» ABOUT THIS TASK
Go through the entries and count the lines with the string "inductif" in them. Give only that number.

» DATA FOR REVIEW
== == ==

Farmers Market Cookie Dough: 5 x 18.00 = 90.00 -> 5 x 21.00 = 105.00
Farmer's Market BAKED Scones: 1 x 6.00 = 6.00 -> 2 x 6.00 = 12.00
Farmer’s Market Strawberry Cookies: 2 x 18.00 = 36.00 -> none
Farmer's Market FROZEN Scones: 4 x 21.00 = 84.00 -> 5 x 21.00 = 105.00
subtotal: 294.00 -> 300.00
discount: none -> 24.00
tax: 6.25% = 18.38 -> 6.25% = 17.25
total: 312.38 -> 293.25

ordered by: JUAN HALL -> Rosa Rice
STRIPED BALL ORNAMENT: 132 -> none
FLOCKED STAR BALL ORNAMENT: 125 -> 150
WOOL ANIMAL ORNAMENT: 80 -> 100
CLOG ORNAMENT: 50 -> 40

== == ==

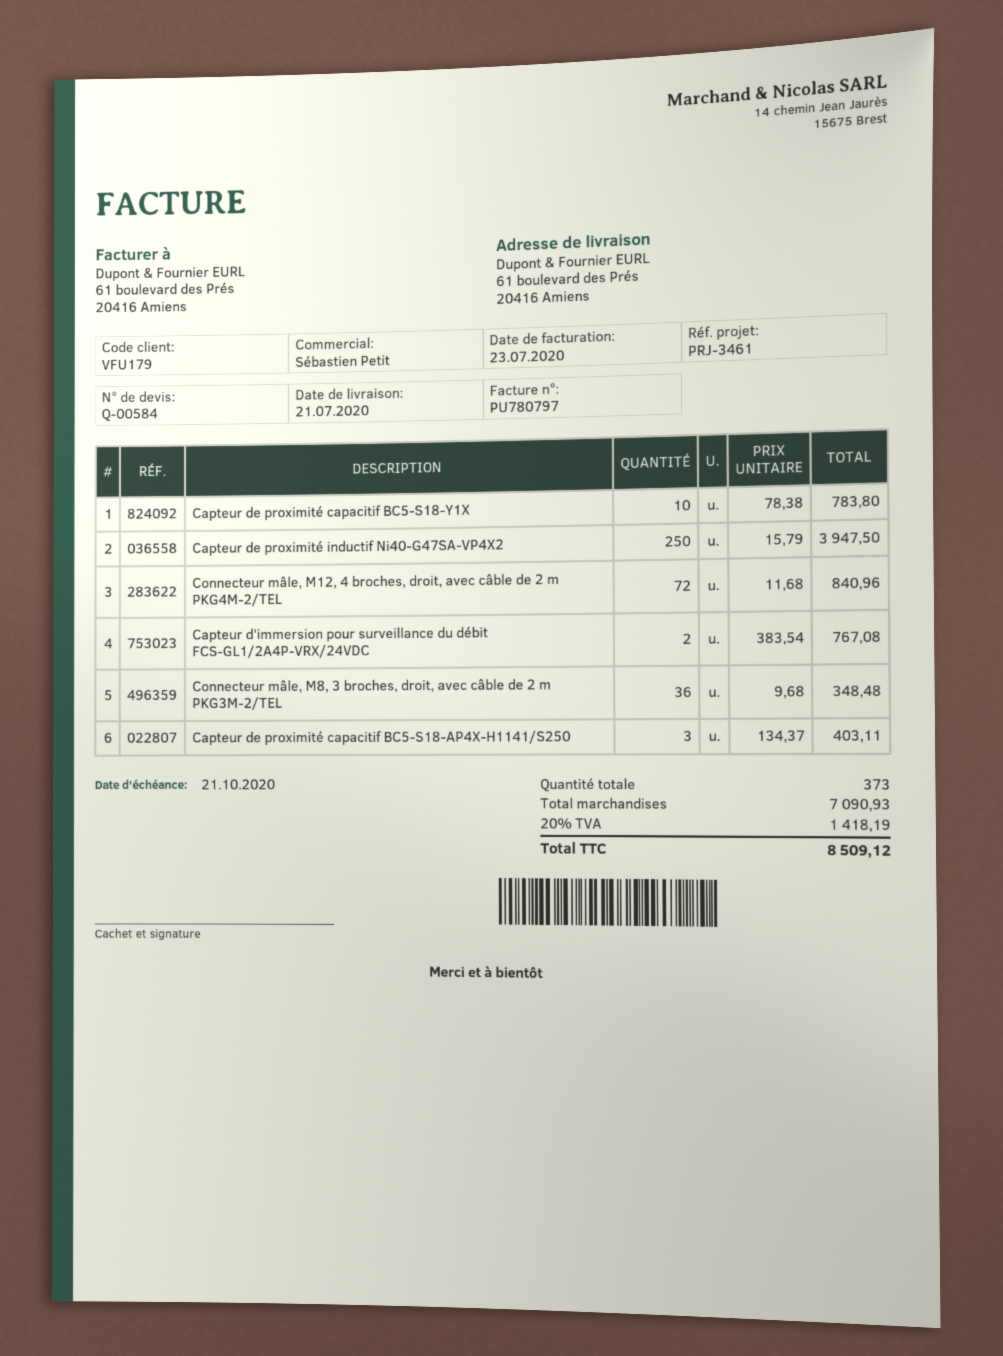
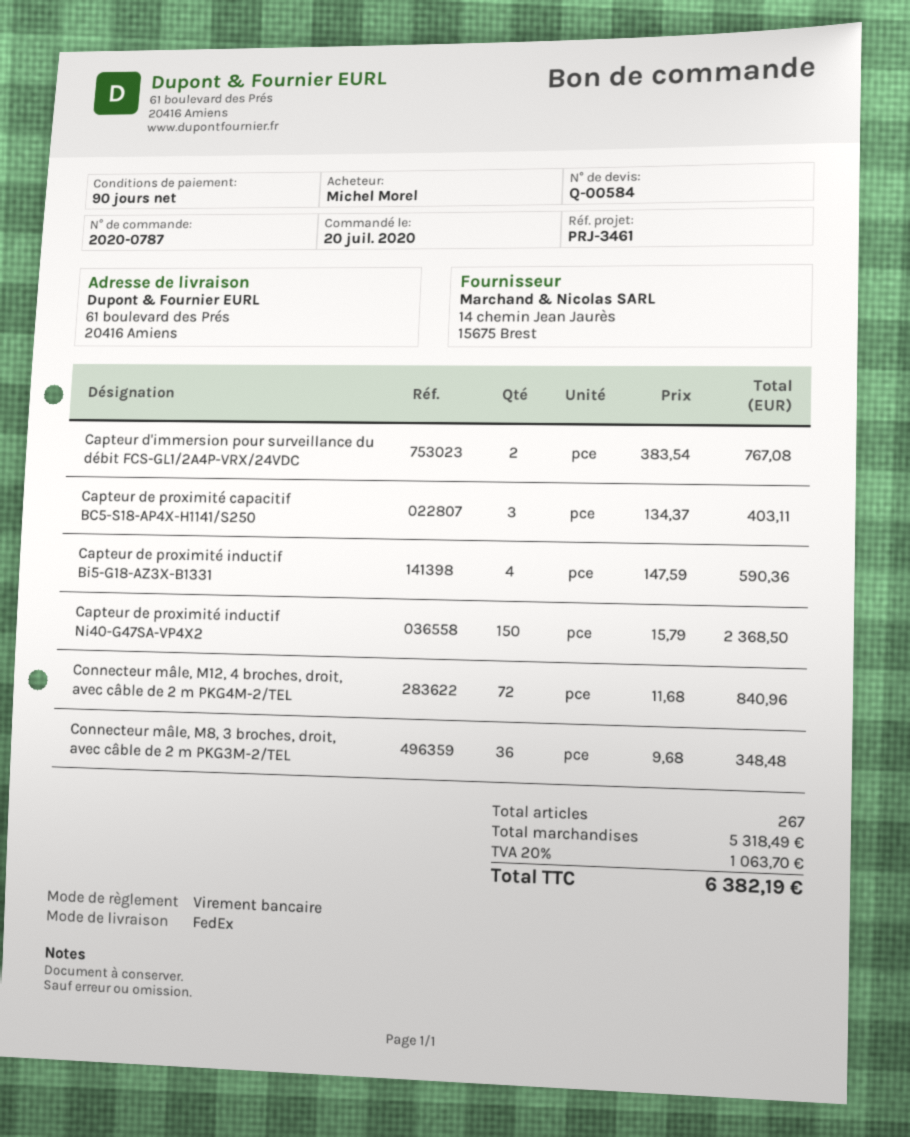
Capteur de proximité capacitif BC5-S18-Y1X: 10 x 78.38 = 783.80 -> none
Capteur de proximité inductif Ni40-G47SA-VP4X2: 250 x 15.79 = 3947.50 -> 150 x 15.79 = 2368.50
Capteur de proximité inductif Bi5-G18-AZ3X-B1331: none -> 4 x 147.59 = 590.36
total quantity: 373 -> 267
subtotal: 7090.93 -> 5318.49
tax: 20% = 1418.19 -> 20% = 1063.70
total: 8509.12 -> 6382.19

== == ==

» TASK ANSWER
2